Ramazan-ı Şerifimiz tüm İslam âlemine mübarek olsun. Bu akşam Ramazan ayı başlıyor. Eğer istersek hayatımızın en önemli dönemi olarak yaşayabiliriz. Yani önemli bir seçim yapacağız. Yani hayatımızın en önemli seçimi olabilir. Hayatımızı değiştirebiliriz. Manevi çıkmazlarda olanlarımız için çıkmaz sokağı terk ederek bu fırsatı değerlendirerek ana caddeye çıkabiliriz. Manevi hayatını Allah’ın rızası istikametinde sürdürdüğünü düşünenler için ise dünya orucu tutarak takva semalarında bir yıldız olmanın değişimi olabilir.
Haydi Bismillah…
Ramazan, Oruç, Namaz ve Kur’an demek.
Bak âşıklar pîrî ne diyor;
“Oruç, iyi insanla, kötü insanı ayırdeden bir mihenk taşıdır. Sakın bu nasıl olur deme. Çünkü o, hikmetinden sorulamayan Hak’tan gelmiştir. Aslında oruç göklerin ötesinden gelen manevî bir besindir. Bir gök sofrasıdır. Sen oruç tutarak o sofraya konduğun için günahlardan temizlenir, hafifler çok iyi bir hâle gelirsin.”

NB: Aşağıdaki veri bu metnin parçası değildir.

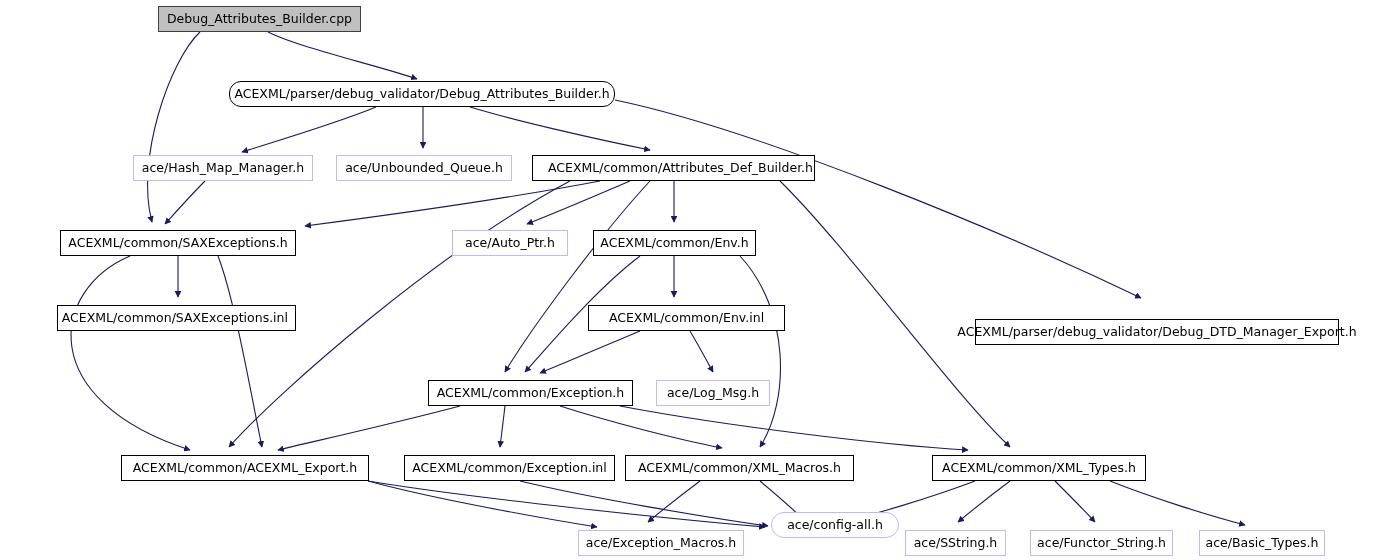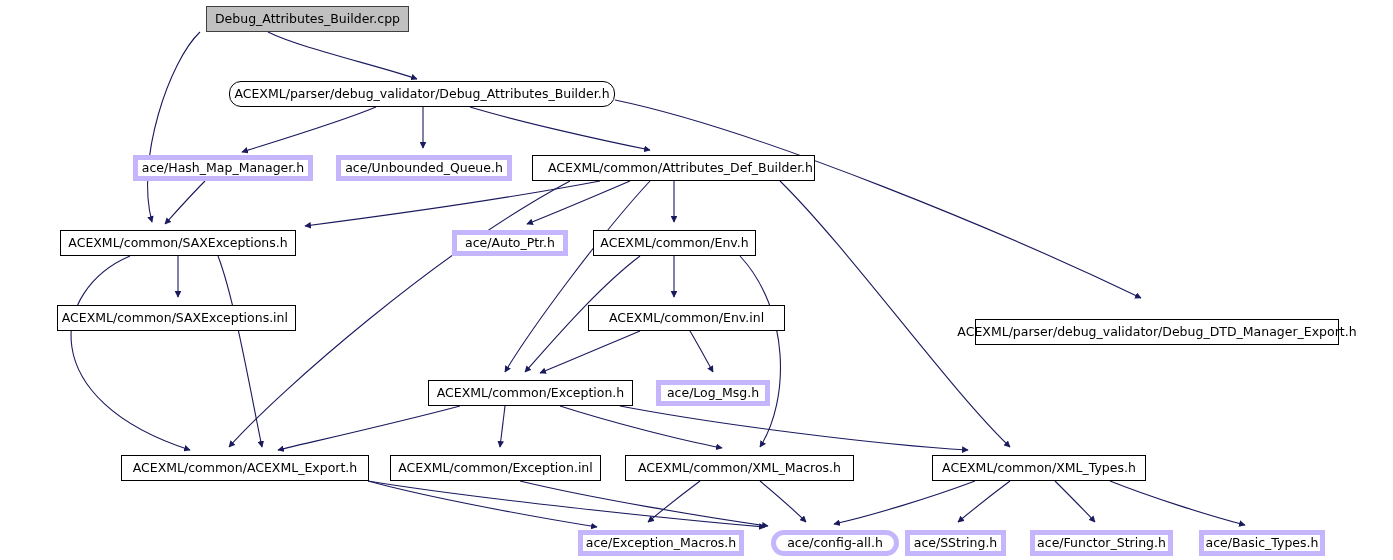"Debug_Attributes_Builder.cpp" div.node { margin-left: 48px -> none }
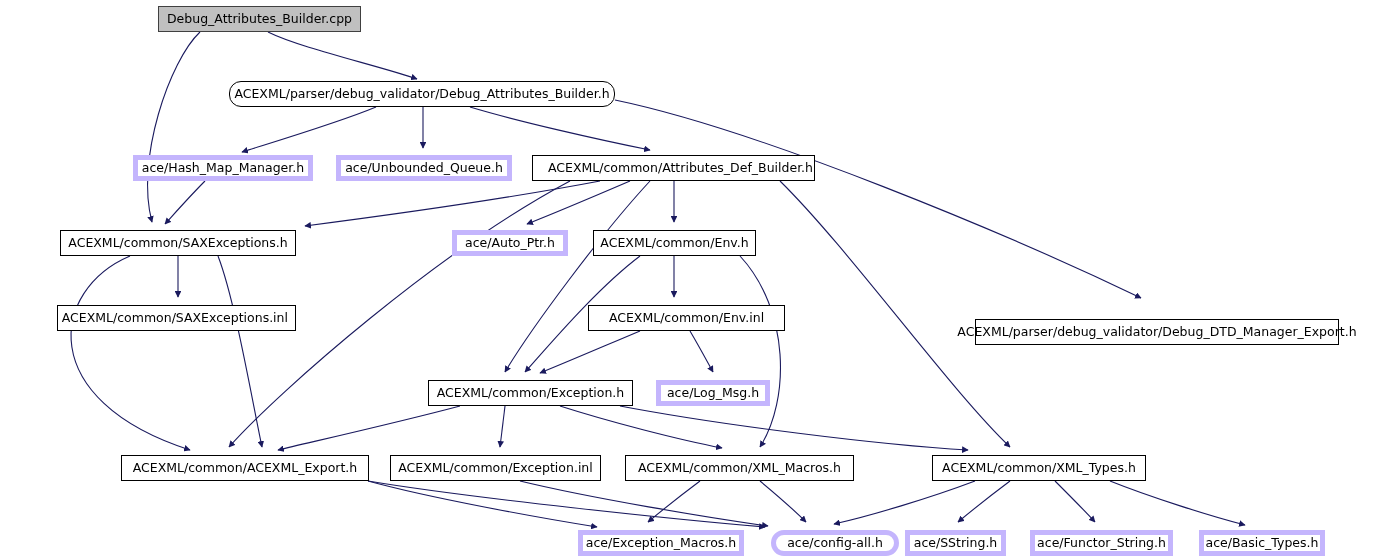"ace/Hash_Map_Manager.h" .node { border: 5px solid #c4b5fd -> 1px solid #c4b5fd }
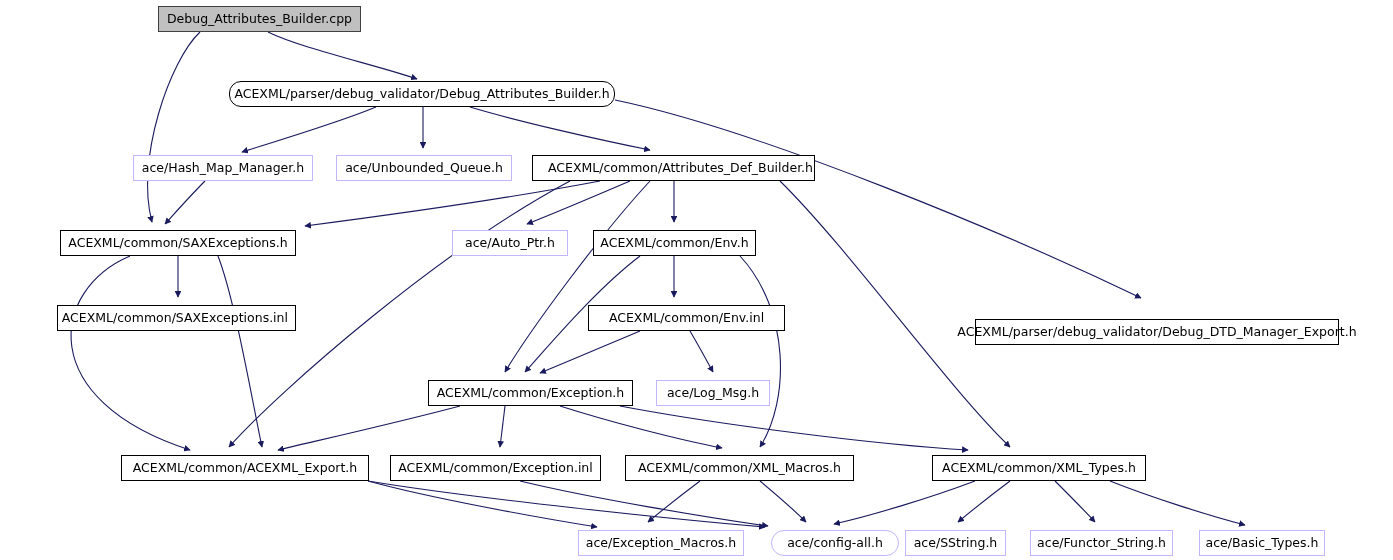"ACEXML/common/Exception.inl" div.node { left: 390px -> 404px }
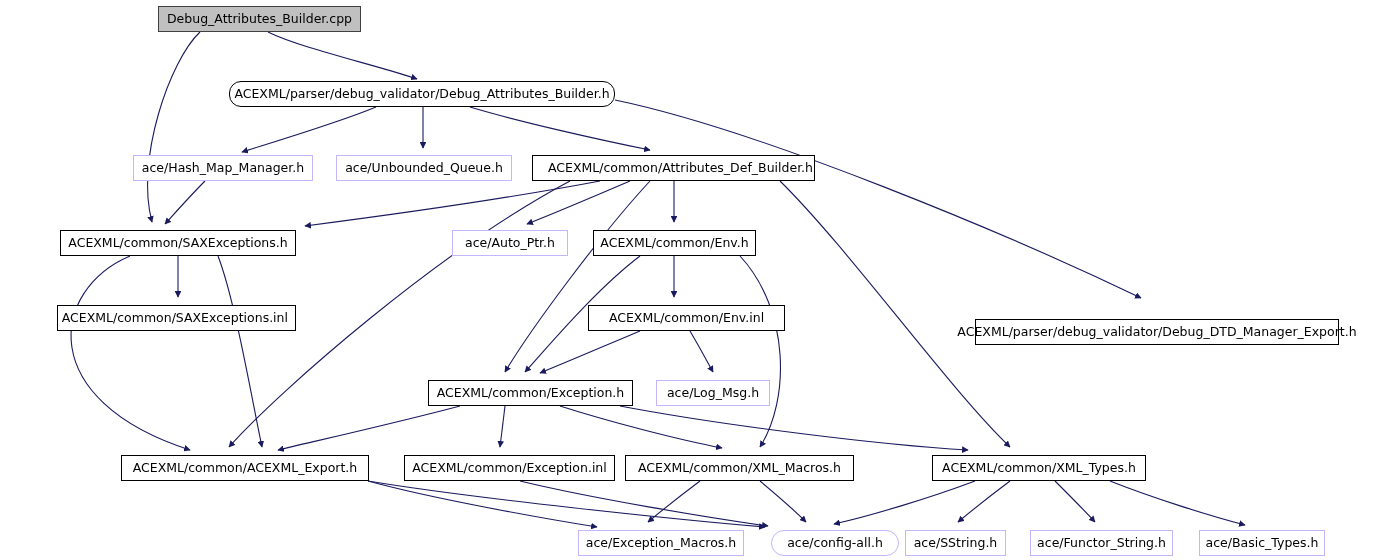"ace/config-all.h" div.node { top: 530px -> 512px }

“Aşkın âdeti, tıpkı bir yemek gibi iman yemek, imanla beslenmektir. Aşk ne ekmek peşinde koşar, ne de can derdine düşer. Onun yemek sofrası, gecenen de, gündüzün de dışında, ötesindedir. Öyleyse oruç nedir? Oruç göklerden gelen gizli, görünmez bir yemeğe çağrıdır.”
Bu kutlu seçimi yapmaya hazır mısınız? Topraktan gelenler yerine göklerden gelen yemeğe gönül kaşığını uzatmaya hazır mısınız?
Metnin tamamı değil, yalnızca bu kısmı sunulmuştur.